Submetido a jornadas de até 15 horas e com apenas três dias de folga a cada 60 trabalhados, um motorista comprovou que o serviço imposto pela empresa comprometeu seu convívio familiar, lazer e vida social. Diante dessas condições, a 1ª Turma do Tribunal Regional do Trabalho de Mato Grosso (TRT/MT) condenou a empregadora ao pagamento de indenização no valor de R$ 5 mil.
A decisão reformou parcialmente sentença da Vara do Trabalho de Primavera do Leste, que havia negado o pedido de indenização por dano moral. No recurso, o trabalhador reiterou que as condições de trabalho ultrapassavam o limite físico e psicológico aceitável, especialmente pela impossibilidade de retornar à residência por semanas seguidas.
Ao analisar o caso no Tribunal, a relatora, desembargadora Eliney Veloso, destacou que a questão analisada consistiu em verificar se o empregado teve violados seus direitos fundamentais em razão das condições de trabalho e que para a caracterização do dano existencial, é imprescindível que o trabalhador comprove prejuízo concreto à sua vida social.
A prova oral confirmou que os motoristas transportavam milho e bagaço de grãos para uma indústria de biocombustível e que permaneciam longos períodos sem retorno para casa. Uma testemunha relatou que o trabalhador prestava serviço “de domingo a domingo, só descansando nos dias em que o veículo ia para a manutenção, bem como que a alimentação era feita na estrada, quando paravam o veículo por cerca de 10 a 15 minutos”.
A relatora concluiu que ficou comprovada a violação da dignidade do trabalhador. “Trata-se de circunstância que inequivocamente priva o trabalhador do contato com a família, do lazer e do efetivo descanso, que não pode ser realizado em cabines de caminhão por longos períodos”. O voto foi seguido por unanimidade.

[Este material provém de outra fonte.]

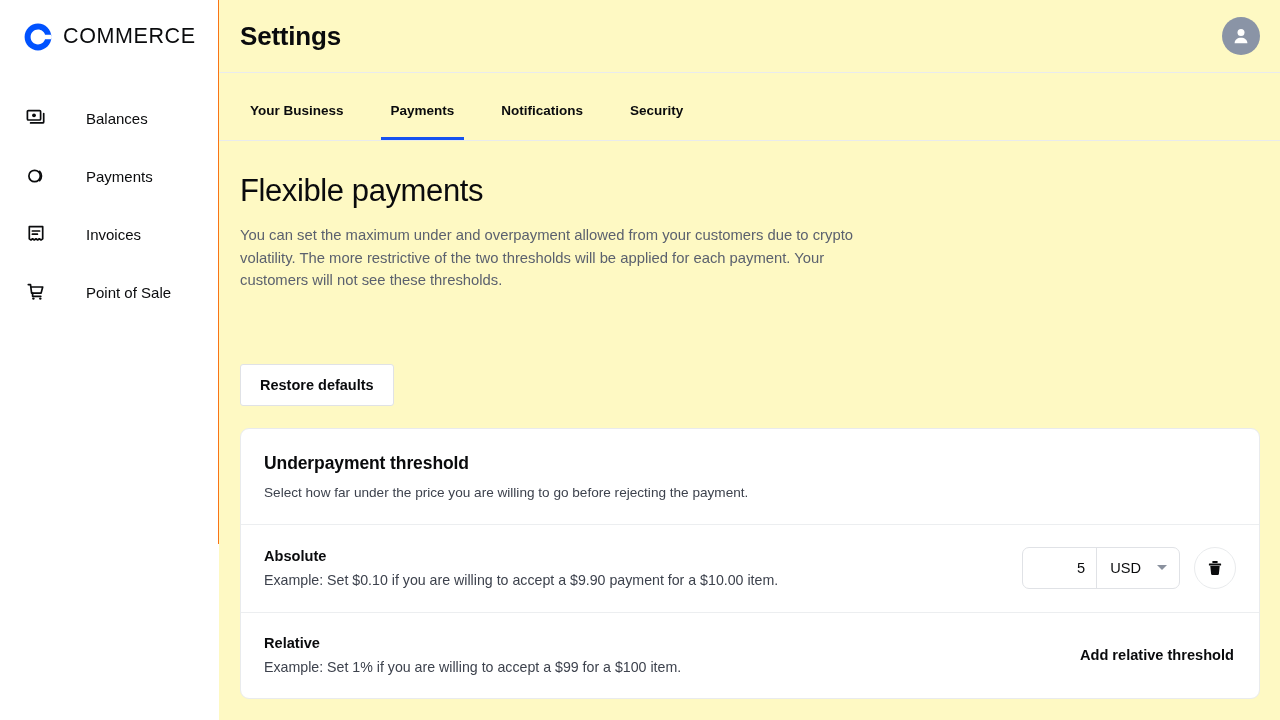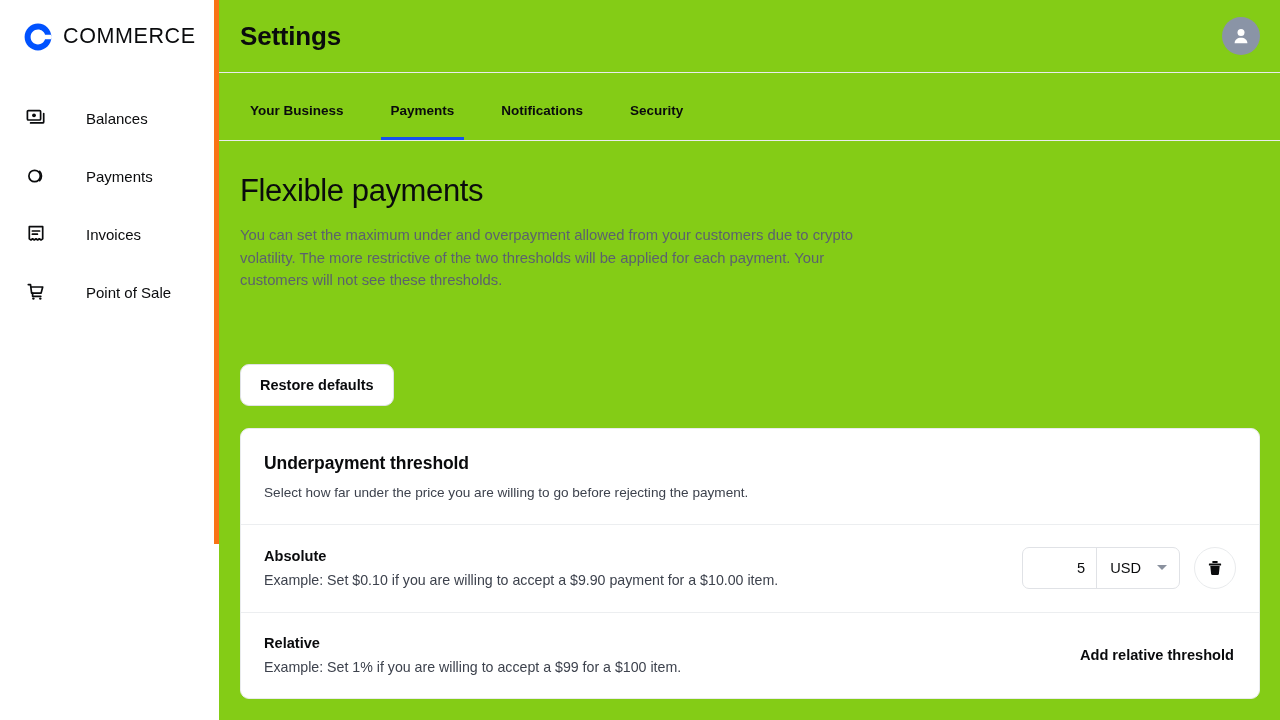--- a/index.html
+++ b/index.html
@@ -16,7 +16,7 @@
   .sidebar {
     width: 219px; height: 544px;
     background: #ffffff;
-    border-right: 5px solid #f97316;
+    border-right: 1px solid #f97316;
     flex: 0 0 219px;
   }
   .brand {

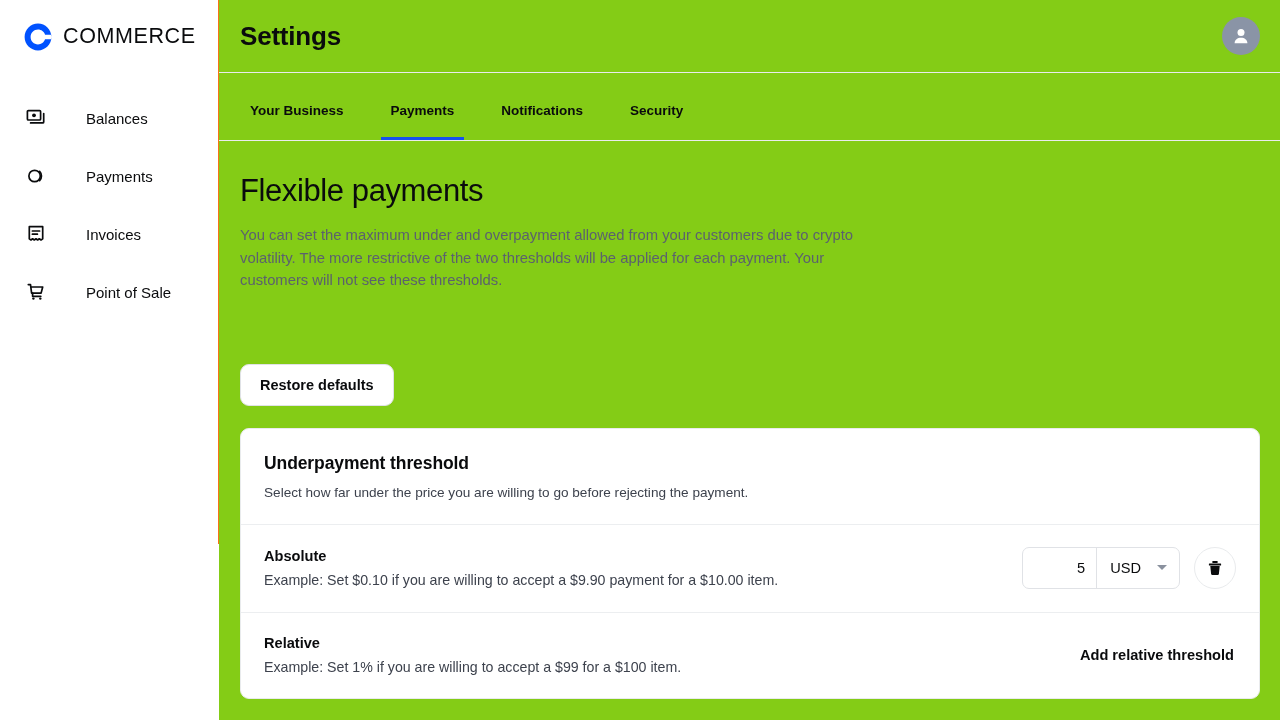--- a/index.html
+++ b/index.html
@@ -40,7 +40,7 @@
   .nav-label { font-size: 15px; color: #0a0b0d; font-weight: 400; margin-left: 20px; }
 
   
-  .main { flex: 1 1 auto; height: 720px; display: flex; flex-direction: column; background: #84cc16; }
+  .main { flex: 1 1 auto; height: 720px; display: flex; flex-direction: column; background: #fef9c3; }
 
   .topbar {
     height: 73px; flex: 0 0 73px;

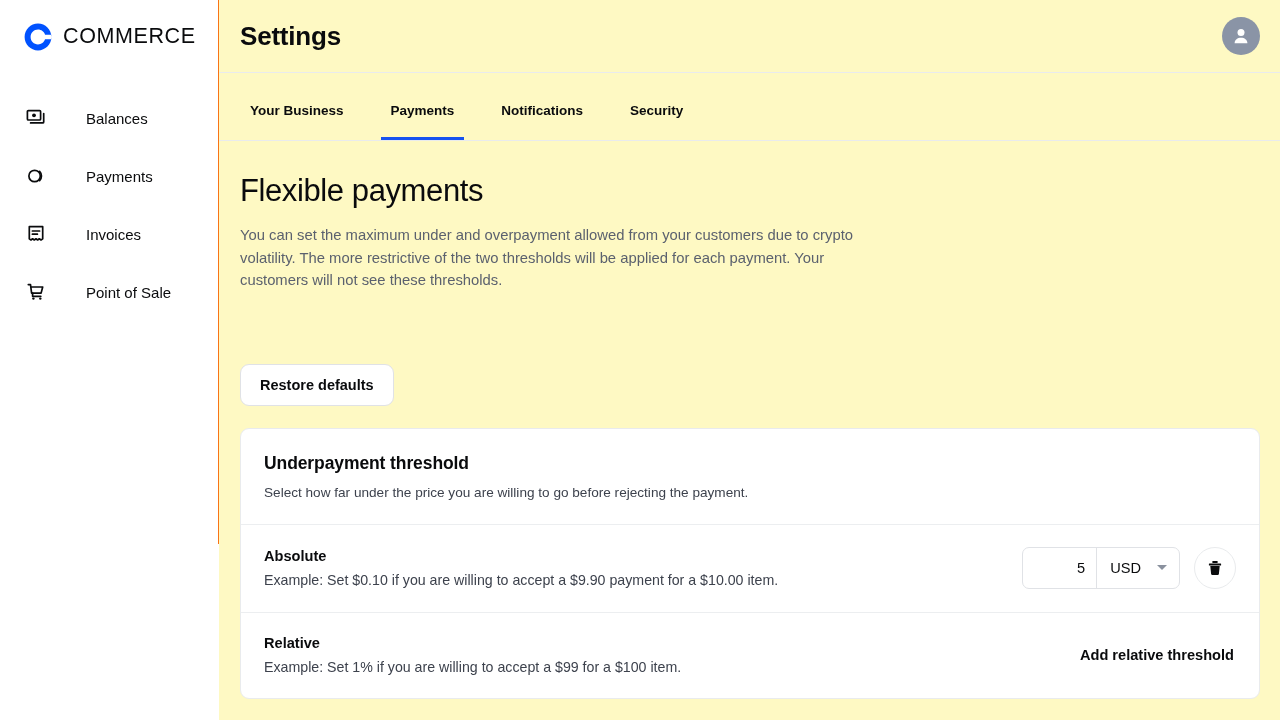--- a/index.html
+++ b/index.html
@@ -90,7 +90,7 @@
   }
   .restore-btn {
     flex: 0 0 auto; margin-top: 72px;
-    background: #fff; border: 1px solid #e0e2e6; border-radius: 9px;
+    background: #fff; border: 1px solid #e0e2e6; border-radius: 3px;
     padding: 12px 19px; font-size: 14.5px; font-weight: 700; color: #0a0b0d;
     cursor: pointer; font-family: "Liberation Sans", sans-serif; white-space: nowrap;
   }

A Turma também analisou a jornada de trabalho do motorista. A empresa não apresentou controles de ponto e descumpriu seu dever de apresentar os registros de jornada, como determina a Súmula 338 do TST. Com base nos depoimentos, o Tribunal manteve a condenação ao pagamento de horas extras e afastou a limitação imposta na sentença, que restringia o pagamento a apenas duas horas extraordinárias por dia.
O TRT manteve ainda o reconhecimento da rescisão indireta do contrato de trabalho. A empresa tentou reverter o entendimento alegando abandono de emprego, mas a Turma afastou essa tese.
Embora a ação trabalhista foi ajuizada em 20 de março de 2024, ficou comprovado que o motorista permaneceu trabalhando até 10 de maio do mesmo ano, sendo certo que, “o ajuizamento de ação trabalhista postulando a rescisão indireta obsta a configuração do abandono de emprego, pois este pressupõe, além da ausência ao trabalho, o animus abandonandi”, afirmou a relatora.
A 1ª Turma concluiu que houve falta grave da empregadora em razão da jornada excessiva, violando o princípio constitucional da dignidade da pessoa humana. Com a manutenção da rescisão indireta, a empresa foi condenada ao pagamento de verbas rescisórias como saldo de salário, aviso prévio, férias com terço, 13º salário, FGTS com multa de 40 por cento e liberação do seguro-desemprego, além da multa por atraso na quitação das verbas rescisórias do contrato.